Requirement :: Would you please transcribe, exactly as written, the lines of the entries below starting at the one that holds "font-size: 11px ->" and ending at the one that holds "font-size: 10px ->", both included?

Given entries ::
# # #

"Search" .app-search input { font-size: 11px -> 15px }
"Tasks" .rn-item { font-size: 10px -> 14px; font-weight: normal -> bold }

# # #

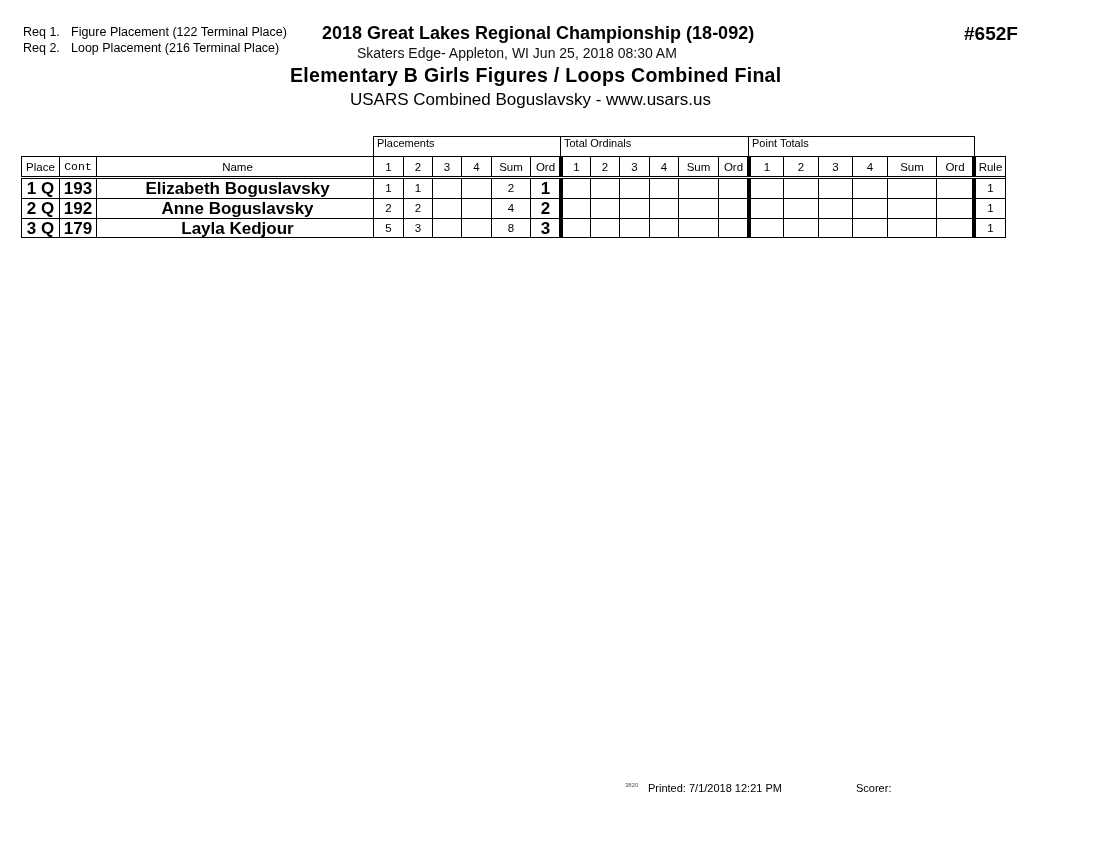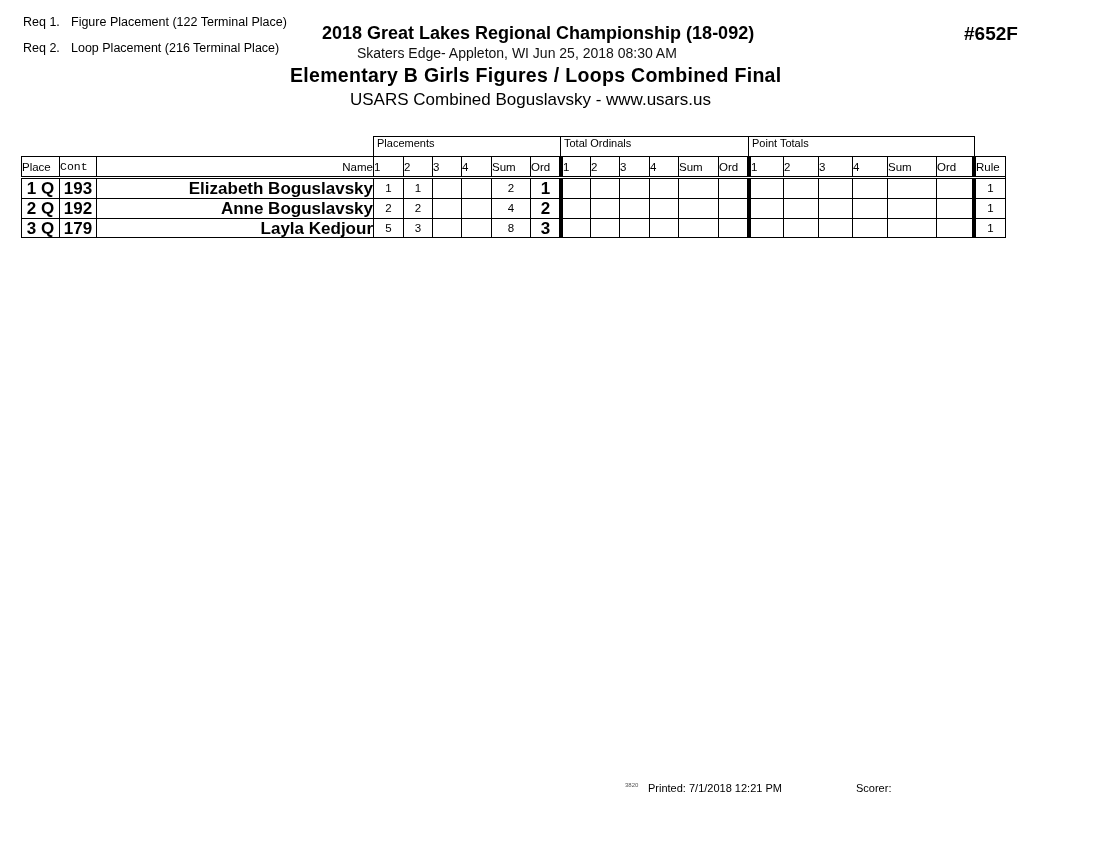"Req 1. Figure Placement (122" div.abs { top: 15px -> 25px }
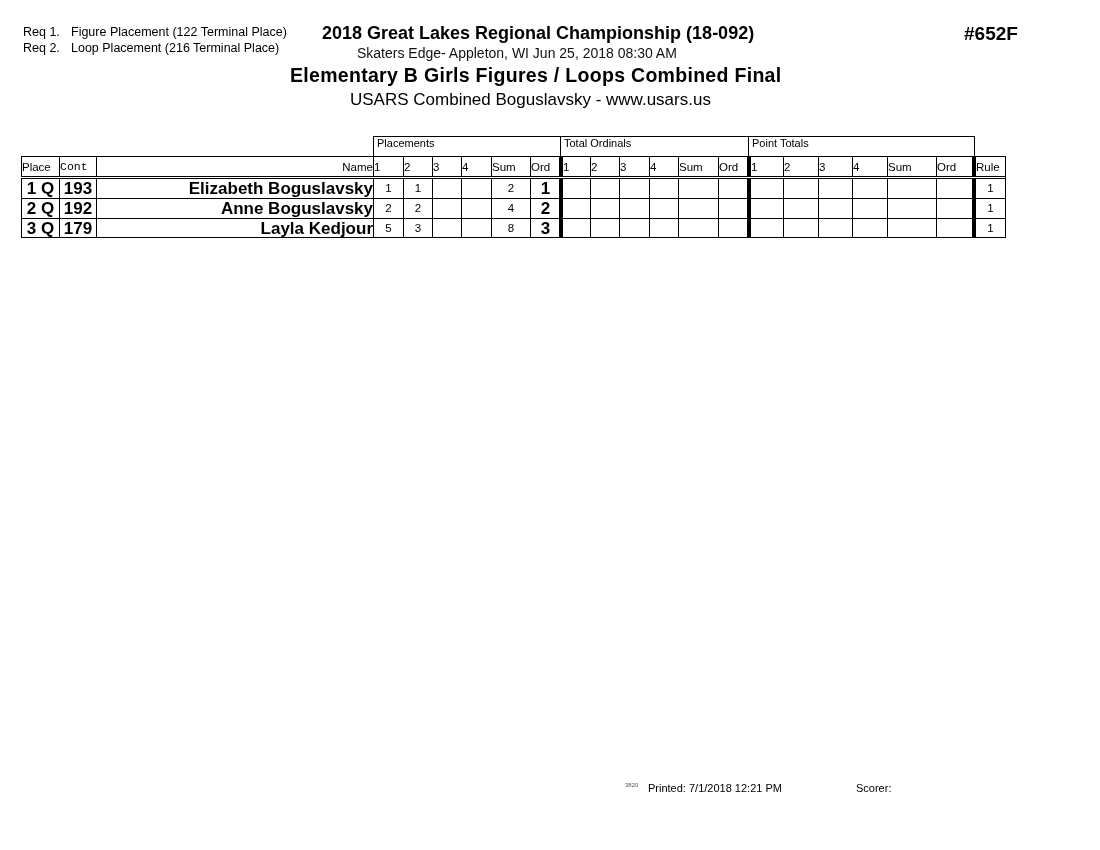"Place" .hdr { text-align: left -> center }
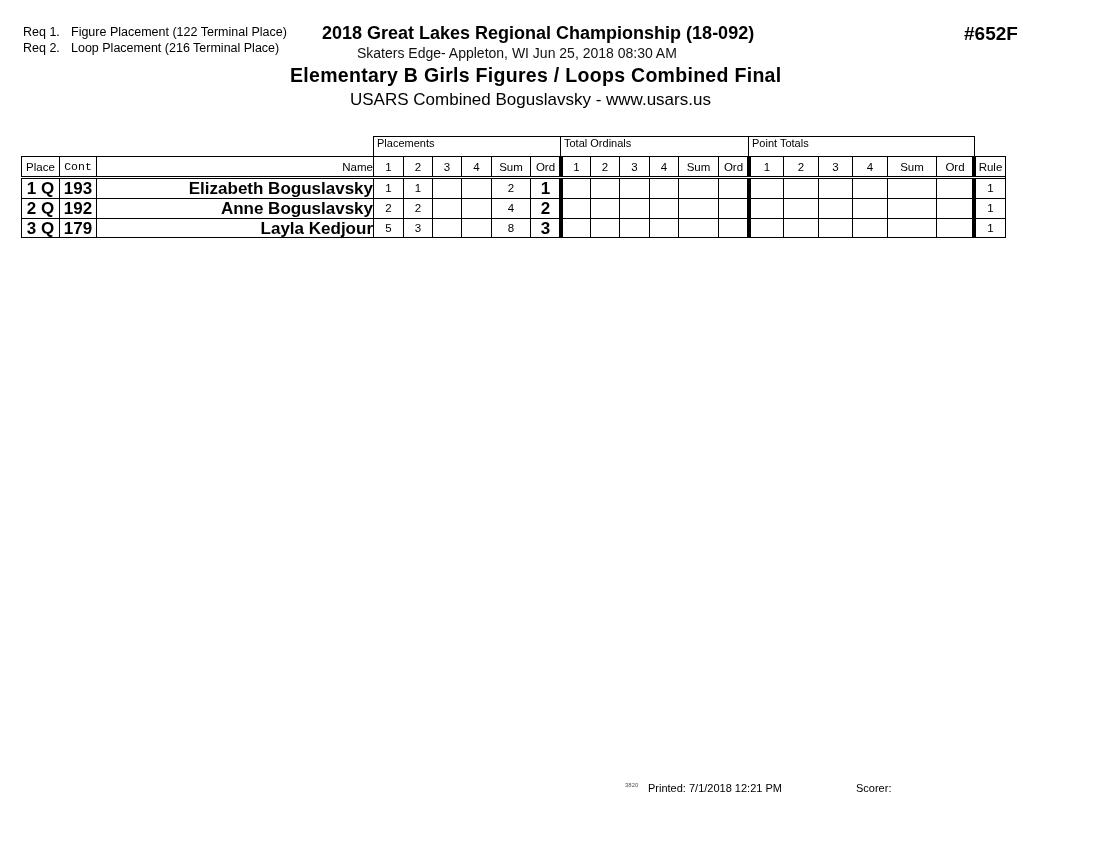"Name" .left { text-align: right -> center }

# # #

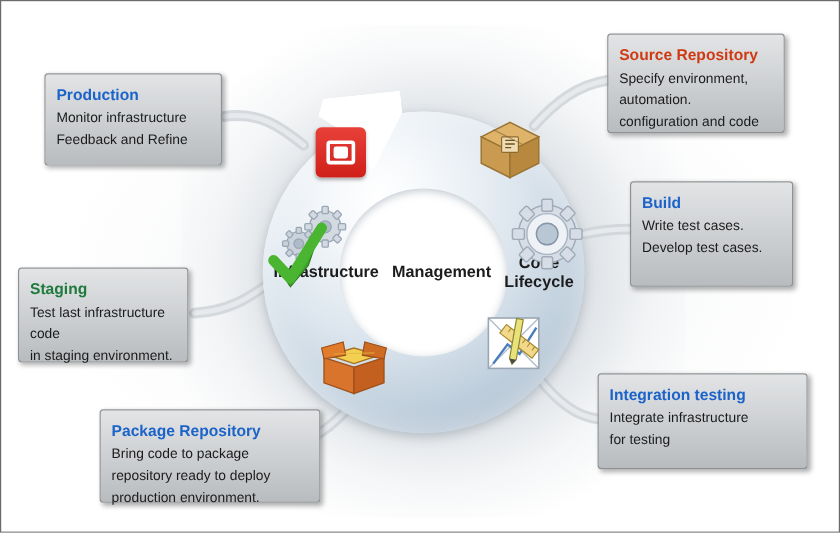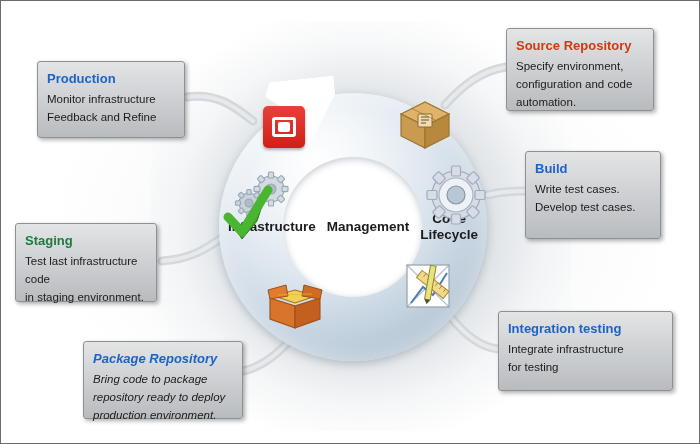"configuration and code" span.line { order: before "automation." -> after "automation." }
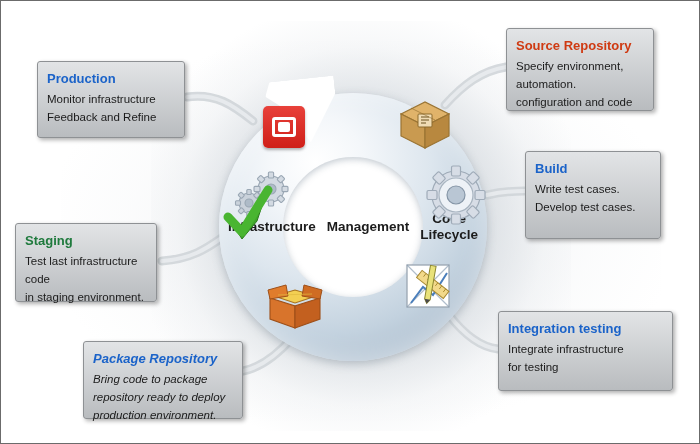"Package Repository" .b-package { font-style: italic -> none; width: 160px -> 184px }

# # #

The answer ::
"Search" .app-search input { font-size: 11px -> 15px }
"Tasks" .rn-item { font-size: 10px -> 14px; font-weight: normal -> bold }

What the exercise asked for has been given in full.